== SUPPLIED INFORMATION

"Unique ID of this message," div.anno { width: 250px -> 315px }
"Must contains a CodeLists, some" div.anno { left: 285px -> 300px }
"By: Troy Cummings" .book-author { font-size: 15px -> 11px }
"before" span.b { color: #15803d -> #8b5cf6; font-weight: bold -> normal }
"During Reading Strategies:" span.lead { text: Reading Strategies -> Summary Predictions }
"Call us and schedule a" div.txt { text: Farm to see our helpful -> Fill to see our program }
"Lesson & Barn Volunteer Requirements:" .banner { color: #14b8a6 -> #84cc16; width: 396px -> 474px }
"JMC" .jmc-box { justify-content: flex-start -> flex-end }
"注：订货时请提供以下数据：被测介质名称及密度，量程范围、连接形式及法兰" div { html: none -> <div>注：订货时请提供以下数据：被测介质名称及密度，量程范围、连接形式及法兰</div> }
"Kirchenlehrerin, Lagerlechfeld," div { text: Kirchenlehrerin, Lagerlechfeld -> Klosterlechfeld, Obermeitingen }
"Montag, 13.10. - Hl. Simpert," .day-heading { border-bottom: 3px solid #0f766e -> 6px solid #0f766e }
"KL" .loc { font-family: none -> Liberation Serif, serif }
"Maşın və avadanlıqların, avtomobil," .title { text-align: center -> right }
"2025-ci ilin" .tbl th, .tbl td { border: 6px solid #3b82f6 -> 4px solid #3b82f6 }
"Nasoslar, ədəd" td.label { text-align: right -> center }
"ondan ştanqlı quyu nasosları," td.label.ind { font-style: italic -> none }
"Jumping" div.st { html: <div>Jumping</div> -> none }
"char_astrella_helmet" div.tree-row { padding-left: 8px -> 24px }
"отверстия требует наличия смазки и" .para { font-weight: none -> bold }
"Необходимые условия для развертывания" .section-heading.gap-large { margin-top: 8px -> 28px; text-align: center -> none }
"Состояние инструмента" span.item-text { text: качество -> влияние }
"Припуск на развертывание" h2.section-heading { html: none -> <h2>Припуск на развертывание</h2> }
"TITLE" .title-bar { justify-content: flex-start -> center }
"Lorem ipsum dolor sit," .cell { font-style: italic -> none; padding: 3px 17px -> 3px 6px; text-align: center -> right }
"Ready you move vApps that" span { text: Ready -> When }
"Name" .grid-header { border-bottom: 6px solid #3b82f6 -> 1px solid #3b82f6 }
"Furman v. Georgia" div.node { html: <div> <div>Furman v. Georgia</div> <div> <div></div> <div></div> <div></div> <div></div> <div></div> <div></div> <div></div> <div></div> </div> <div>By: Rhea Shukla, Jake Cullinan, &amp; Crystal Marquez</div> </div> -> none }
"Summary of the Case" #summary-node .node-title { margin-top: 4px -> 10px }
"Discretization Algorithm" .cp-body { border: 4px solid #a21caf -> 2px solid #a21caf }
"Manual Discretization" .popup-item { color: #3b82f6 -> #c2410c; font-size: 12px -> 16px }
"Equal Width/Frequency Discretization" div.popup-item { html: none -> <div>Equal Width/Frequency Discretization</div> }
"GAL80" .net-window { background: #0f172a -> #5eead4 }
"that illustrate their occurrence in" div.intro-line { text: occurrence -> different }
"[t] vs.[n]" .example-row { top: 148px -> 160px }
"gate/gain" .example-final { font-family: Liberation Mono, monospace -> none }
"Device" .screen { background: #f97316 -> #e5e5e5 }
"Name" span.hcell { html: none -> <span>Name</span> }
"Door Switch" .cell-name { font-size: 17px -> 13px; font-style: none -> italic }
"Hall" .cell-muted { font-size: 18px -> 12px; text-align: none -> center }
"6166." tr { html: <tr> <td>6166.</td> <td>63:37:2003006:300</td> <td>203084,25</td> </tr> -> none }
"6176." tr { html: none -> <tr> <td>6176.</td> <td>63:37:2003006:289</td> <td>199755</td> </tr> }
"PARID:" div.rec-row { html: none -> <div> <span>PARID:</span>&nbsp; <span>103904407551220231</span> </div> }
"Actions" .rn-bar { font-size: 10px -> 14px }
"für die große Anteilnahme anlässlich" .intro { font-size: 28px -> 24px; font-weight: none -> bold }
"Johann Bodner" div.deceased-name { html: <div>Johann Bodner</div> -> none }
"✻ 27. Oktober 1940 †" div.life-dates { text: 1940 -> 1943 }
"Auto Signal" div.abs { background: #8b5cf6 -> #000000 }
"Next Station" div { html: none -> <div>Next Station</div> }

====

Transcribe all entries word for word.

"Unique ID of this message," div.anno { width: 250px -> 315px }
"Must contains a CodeLists, some" div.anno { left: 285px -> 300px }
"By: Troy Cummings" .book-author { font-size: 15px -> 11px }
"before" span.b { color: #15803d -> #8b5cf6; font-weight: bold -> normal }
"During Reading Strategies:" span.lead { text: Reading Strategies -> Summary Predictions }
"Call us and schedule a" div.txt { text: Farm to see our helpful -> Fill to see our program }
"Lesson & Barn Volunteer Requirements:" .banner { color: #14b8a6 -> #84cc16; width: 396px -> 474px }
"JMC" .jmc-box { justify-content: flex-start -> flex-end }
"注：订货时请提供以下数据：被测介质名称及密度，量程范围、连接形式及法兰" div { html: none -> <div>注：订货时请提供以下数据：被测介质名称及密度，量程范围、连接形式及法兰</div> }
"Kirchenlehrerin, Lagerlechfeld," div { text: Kirchenlehrerin, Lagerlechfeld -> Klosterlechfeld, Obermeitingen }
"Montag, 13.10. - Hl. Simpert," .day-heading { border-bottom: 3px solid #0f766e -> 6px solid #0f766e }
"KL" .loc { font-family: none -> Liberation Serif, serif }
"Maşın və avadanlıqların, avtomobil," .title { text-align: center -> right }
"2025-ci ilin" .tbl th, .tbl td { border: 6px solid #3b82f6 -> 4px solid #3b82f6 }
"Nasoslar, ədəd" td.label { text-align: right -> center }
"ondan ştanqlı quyu nasosları," td.label.ind { font-style: italic -> none }
"Jumping" div.st { html: <div>Jumping</div> -> none }
"char_astrella_helmet" div.tree-row { padding-left: 8px -> 24px }
"отверстия требует наличия смазки и" .para { font-weight: none -> bold }
"Необходимые условия для развертывания" .section-heading.gap-large { margin-top: 8px -> 28px; text-align: center -> none }
"Состояние инструмента" span.item-text { text: качество -> влияние }
"Припуск на развертывание" h2.section-heading { html: none -> <h2>Припуск на развертывание</h2> }
"TITLE" .title-bar { justify-content: flex-start -> center }
"Lorem ipsum dolor sit," .cell { font-style: italic -> none; padding: 3px 17px -> 3px 6px; text-align: center -> right }
"Ready you move vApps that" span { text: Ready -> When }
"Name" .grid-header { border-bottom: 6px solid #3b82f6 -> 1px solid #3b82f6 }
"Furman v. Georgia" div.node { html: <div> <div>Furman v. Georgia</div> <div> <div></div> <div></div> <div></div> <div></div> <div></div> <div></div> <div></div> <div></div> </div> <div>By: Rhea Shukla, Jake Cullinan, &amp; Crystal Marquez</div> </div> -> none }
"Summary of the Case" #summary-node .node-title { margin-top: 4px -> 10px }
"Discretization Algorithm" .cp-body { border: 4px solid #a21caf -> 2px solid #a21caf }
"Manual Discretization" .popup-item { color: #3b82f6 -> #c2410c; font-size: 12px -> 16px }
"Equal Width/Frequency Discretization" div.popup-item { html: none -> <div>Equal Width/Frequency Discretization</div> }
"GAL80" .net-window { background: #0f172a -> #5eead4 }
"that illustrate their occurrence in" div.intro-line { text: occurrence -> different }
"[t] vs.[n]" .example-row { top: 148px -> 160px }
"gate/gain" .example-final { font-family: Liberation Mono, monospace -> none }
"Device" .screen { background: #f97316 -> #e5e5e5 }
"Name" span.hcell { html: none -> <span>Name</span> }
"Door Switch" .cell-name { font-size: 17px -> 13px; font-style: none -> italic }
"Hall" .cell-muted { font-size: 18px -> 12px; text-align: none -> center }
"6166." tr { html: <tr> <td>6166.</td> <td>63:37:2003006:300</td> <td>203084,25</td> </tr> -> none }
"6176." tr { html: none -> <tr> <td>6176.</td> <td>63:37:2003006:289</td> <td>199755</td> </tr> }
"PARID:" div.rec-row { html: none -> <div> <span>PARID:</span>&nbsp; <span>103904407551220231</span> </div> }
"Actions" .rn-bar { font-size: 10px -> 14px }
"für die große Anteilnahme anlässlich" .intro { font-size: 28px -> 24px; font-weight: none -> bold }
"Johann Bodner" div.deceased-name { html: <div>Johann Bodner</div> -> none }
"✻ 27. Oktober 1940 †" div.life-dates { text: 1940 -> 1943 }
"Auto Signal" div.abs { background: #8b5cf6 -> #000000 }
"Next Station" div { html: none -> <div>Next Station</div> }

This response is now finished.